When an agency requests that offerors provide past performance references, the agency ordinarily is not precluded from considering outside past performance information.
In a recent bid protest decision, the GAO confirmed that an agency’s past performance evaluation may include information outside the past performance references submitted by the offeror–and the agency can use any negative past performance information to downgrade the offeror’s score.
The GAO’s decision in Fattani Offset Printers, B-415308 (Nov. 20, 2017) involved a USAID solicitation for printing services. The solicitation called for award to be made on a “best value” basis. In its evaluation, the agency was to consider several factors and subfactors, including past performance. The solicitation asked offerors to provide at least five past performance references.
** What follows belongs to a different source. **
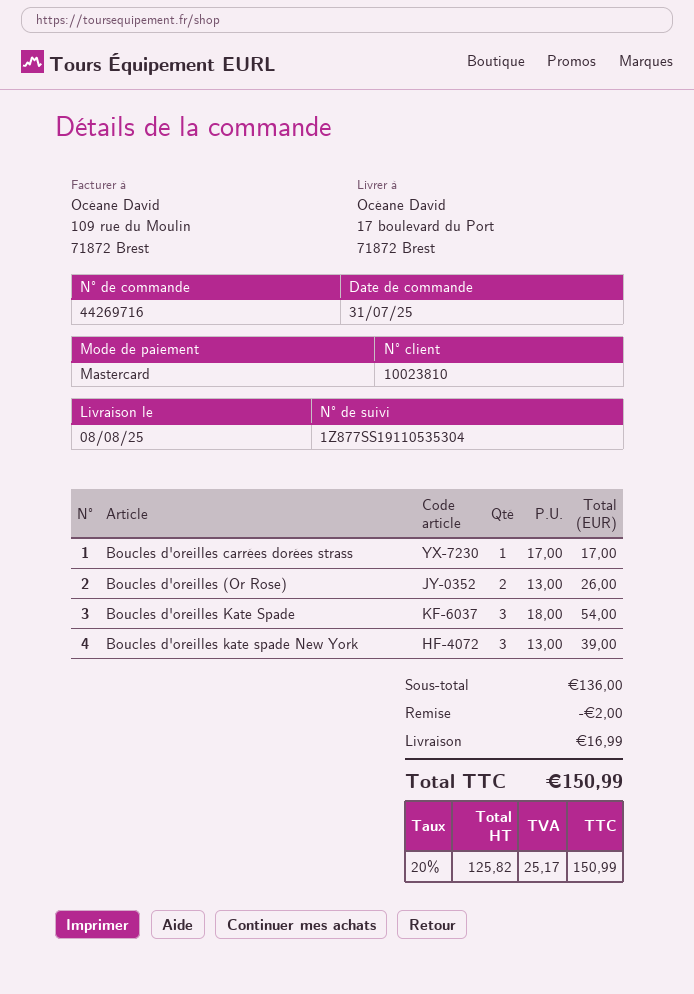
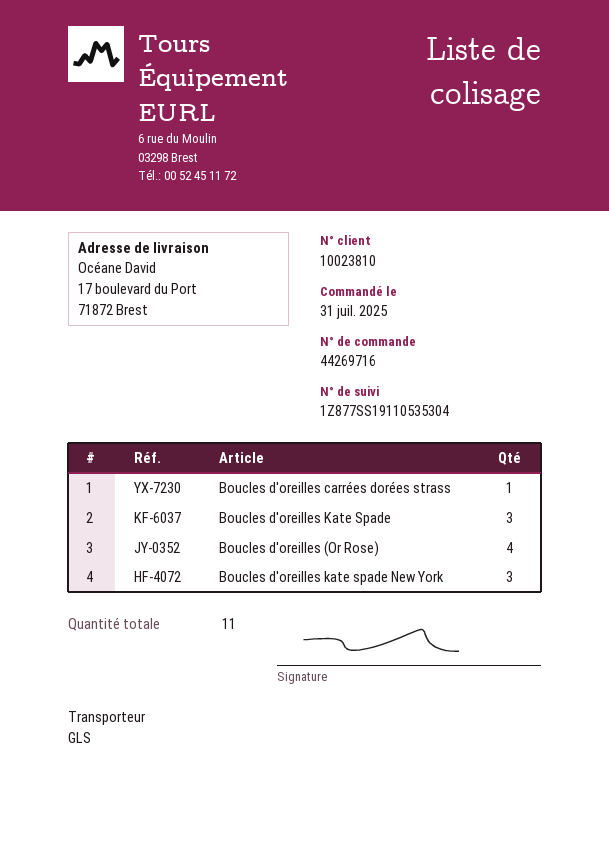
Boucles d'oreilles (Or Rose): 2 -> 4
Fattani Offset Printers submitted a proposal. Fattani’s proposal included five past performance reference letters. All five reference letters gave Fattani positive reviews.
In its evaluation, USAID reviewed Fattani’s five letters, and contacted three of those references. USAID also contacted references outside of the five Fattani had provided. Some of those sources gave Fattani negative reviews. Based partly on this concern, USAID gave Fattani only 5 out of a possible fifteen points for past performance. USAID awarded the contract to a competitor at a higher price.
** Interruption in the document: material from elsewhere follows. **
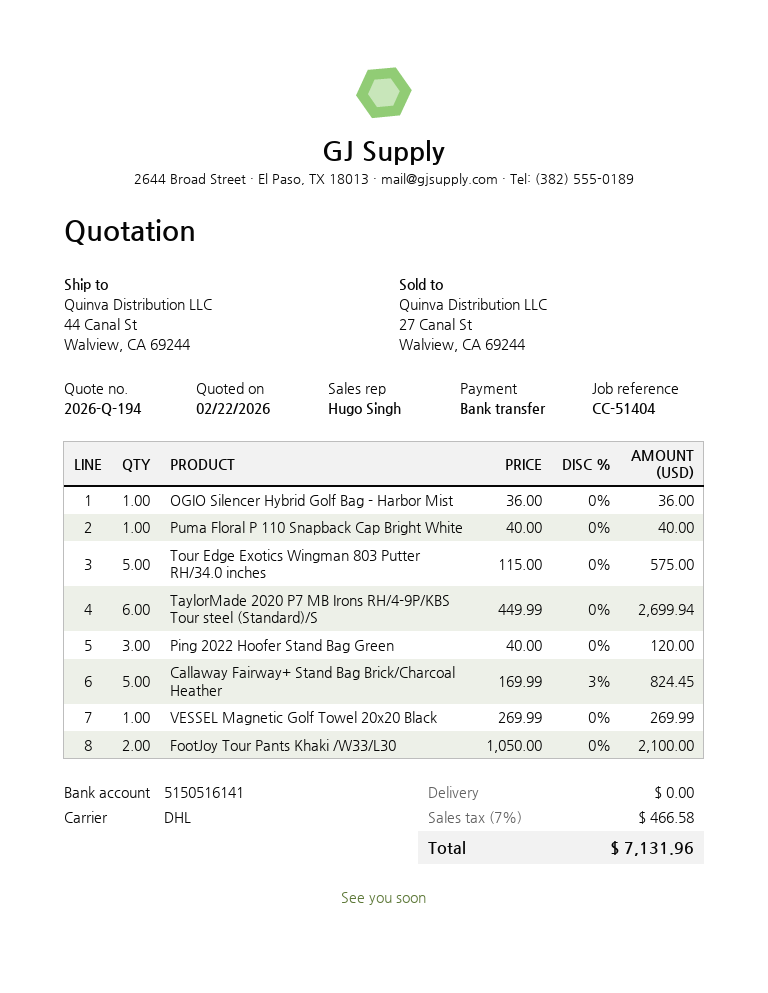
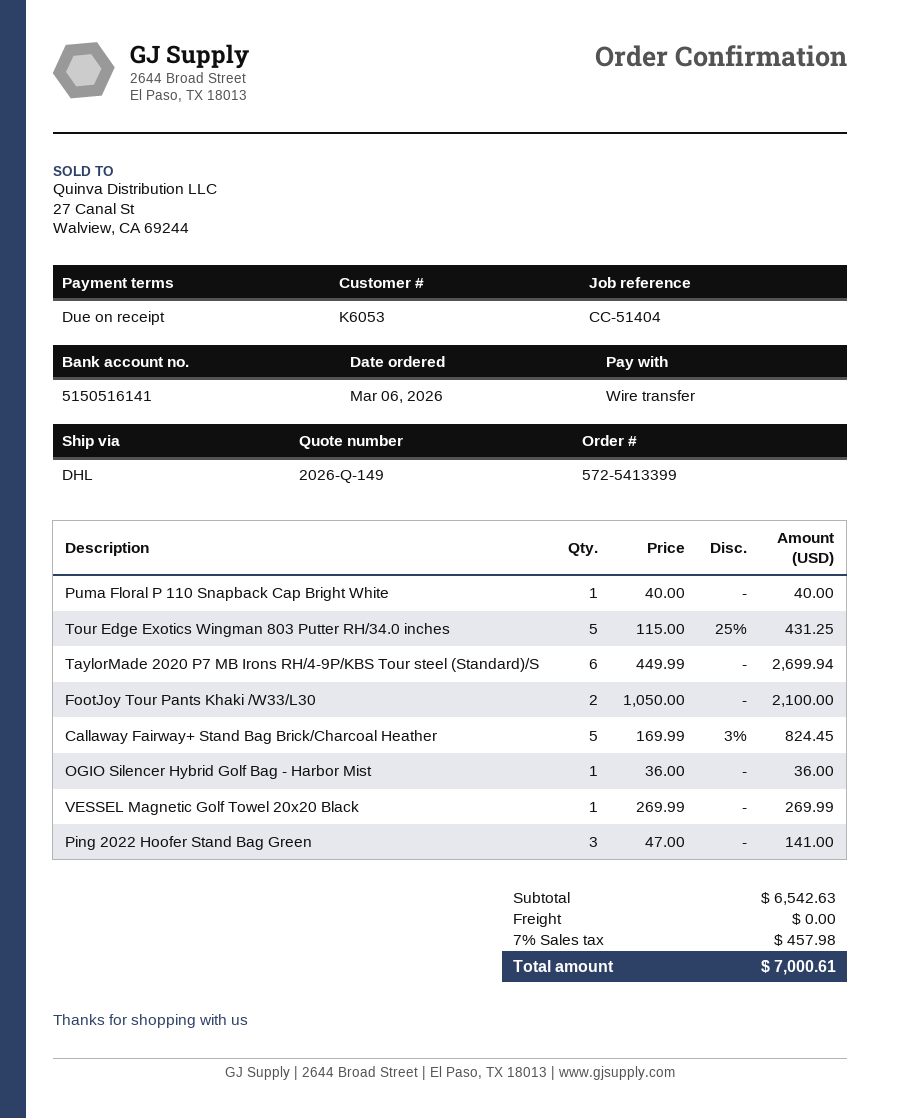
quote number: 2026-Q-194 -> 2026-Q-149
Tour Edge Exotics Wingman 803 Putter RH/34.0 inches: 5 x 115.00 = 575.00 -> 5 x 115.00 - 25% = 431.25
Ping 2022 Hoofer Stand Bag Green: 3 x 40.00 = 120.00 -> 3 x 47.00 = 141.00
tax: 7% = 466.58 -> 7% = 457.98
total: 7131.96 -> 7000.61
Fattani filed a GAO bid protest, raising several issues. Among its allegations, Fattani contended that it was improper for the agency to contact additional past performance references because the solicitation did not expressly allow it.
The GAO disagreed. “Contrary to Fattani’s view,” the GAO wrote, “an agency is generally not precluded from considering any relevant past performance information, regardless of its source.” Accordingly, “the agency acted reasonably when it solicited additional past performance references beyond those listed in Fattani’s proposal, notwithstanding the fact that the solicitation did not specify that the agency could seek alternate past performance references.”
The GAO denied the protest.
When an agency asks for past performance references, it’s a great opportunity for an offeror to put its best foot forward. But, as the Fattani Offset Printers case demonstrates, just because an agency requests references doesn’t mean that the agency can’t consider other past performance information. If the agency wishes, it ordinarily can consider past performance information from other sources, so long as that information is relevant.